The coping mechanism? “The pain was masked when I first took a hit out of the bong. I liked it and it felt good in the moment. And then it felt bad when it didn’t exist.”

For this sexual abuse survivor, childhood trauma recovery would take another 22 years to even begin.

Did Travis tell anyone about the sexual abuse? “I buried it,” he states. “Didn’t happen, not going to address it. We’ll focus on the things that everyone knows about,” meaning the divorce.

Even in therapy provided through the church to help with the divorce, Travis never mentioned the abuse. Not once. “Never. I buried it.”

High-Functioning Addiction

By 12, drinking entered the equation. But Travis didn’t fit the stereotype of addiction. He was high-functioning addiction personified.

“I spent nearly a decade in professional sports,” Travis shares. Academic achievements, athletic success, coaching, front office work in sports, and then becoming a successful chef, all while battling addiction.

High-functioning addiction looks like someone who has it all together. Travis describes his life as “performative living”, achieving, succeeding, maintaining appearances while secretly spiraling.

“All my various academic achievements and athletic achievements personally, prior to becoming a coach and front office personnel member. And then also now in my new journey where I experienced success as a chef,” Travis lists.

From the outside, he looked successful. From the inside, he was drowning.

Control Addiction and Transactional Love

Throughout his sobriety journey, Travis discovered deeper patterns. “I learned that I have a control addiction,” he shares.

He also discovered he’d been operating in transactional love. “It wasn’t that I hadn’t experienced love, it’s that I had manipulated it. I messed it up early on.”

“My disillusioned thought process as to what love truly was” kept Travis from experiencing genuine intimacy with his wife, his children, or anyone.

The Surrender Moment: Radical Vulnerability

Travis’s rock bottom came gradually, until he reached the Men of Nehemiah, an addiction recovery program in Dallas, Texas. One day, in his final moment of surrender, he and the other men were on a march through one of Dallas’s roughest neighborhoods.

“We’re marching, singing cadence to Jesus,” Travis describes. “We’re going down Malcolm X Boulevard. On the right is an abandoned shopping center except for two businesses: a BYOB nightclub and a liquor store with more bars on the windows than jail cells.”

In the parking lot: a minimum of six homeless men and women. Full shopping carts, tattered clothes.

“I look at them with judgment, and I say to myself, ‘At least I never got that bad.’”

But then something broke. “Whether it was the cadence that broke me down as worship can do, whether it was recognition of what the past 10 days had been like, whatever it was, God would not allow me in that moment to think that of myself anymore. And I start weeping.”

“I’m bawling. That sad, sad cry of desperation, where it’s guttural,” Travis describes. Command Sergeant Major approached and said simply, “Son, you’re right where you need to be. March on.”

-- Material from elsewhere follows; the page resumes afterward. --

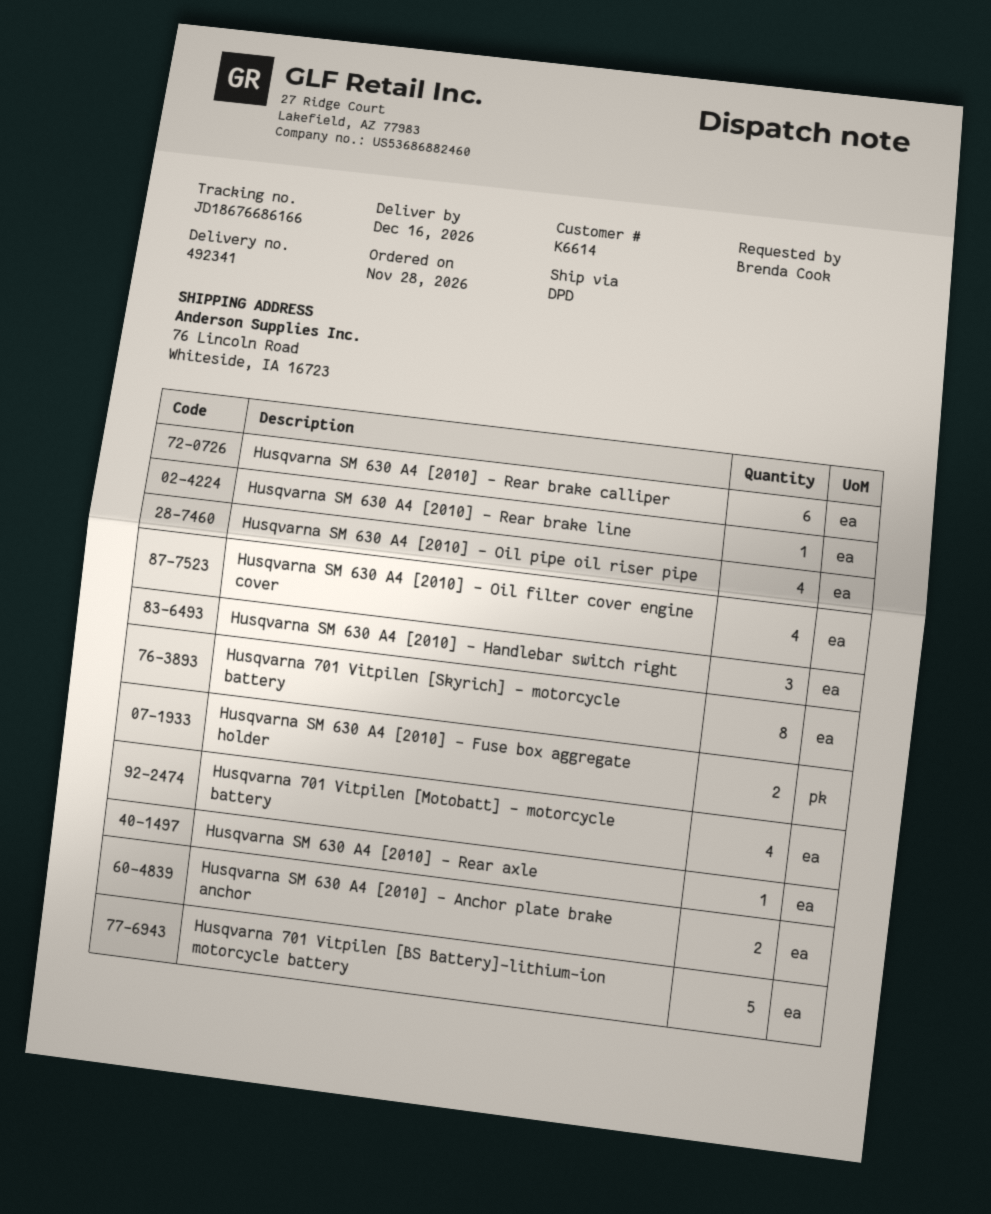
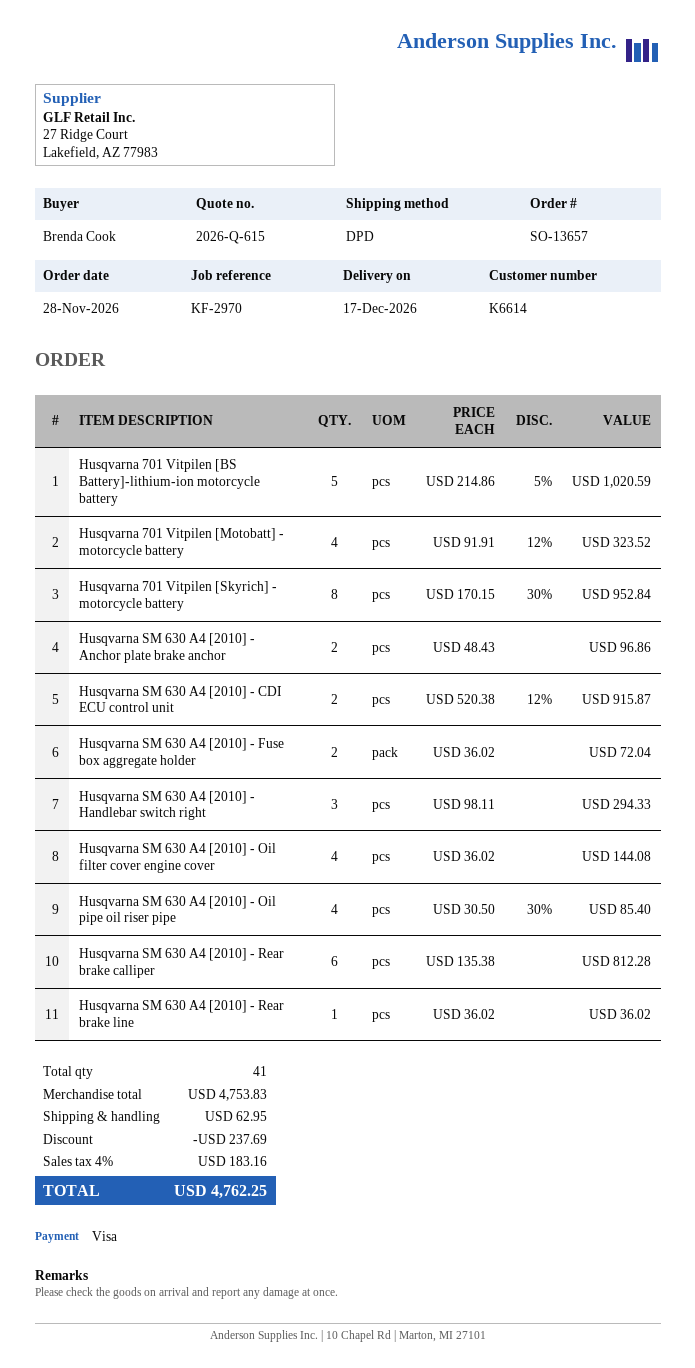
delivery date: 2026-12-16 -> 2026-12-17
Husqvarna SM 630 A4 [2010] - Rear axle: 1 -> none
Husqvarna SM 630 A4 [2010] - CDI ECU control unit: none -> 2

“In that moment, I recognized it was that bad,” Travis says. “The difference was I had on different clothes and I was in a different neighborhood, but I was still outside the liquor store at 6:50 in the morning waiting for my medicine.”

“There’s a razor-thin line between the life we’re living and being homeless and living on the street,” I told Travis.

Breaking Generational Trauma

That surrender moment became about more than just Travis.

“Without a full commitment to this process, my children would not know their father. My wife would not have the husband she deserves,” Travis realized. “And whatever generational curse needed to be broken in me, for my kids, their kids, and their kids to follow, that is the truth.”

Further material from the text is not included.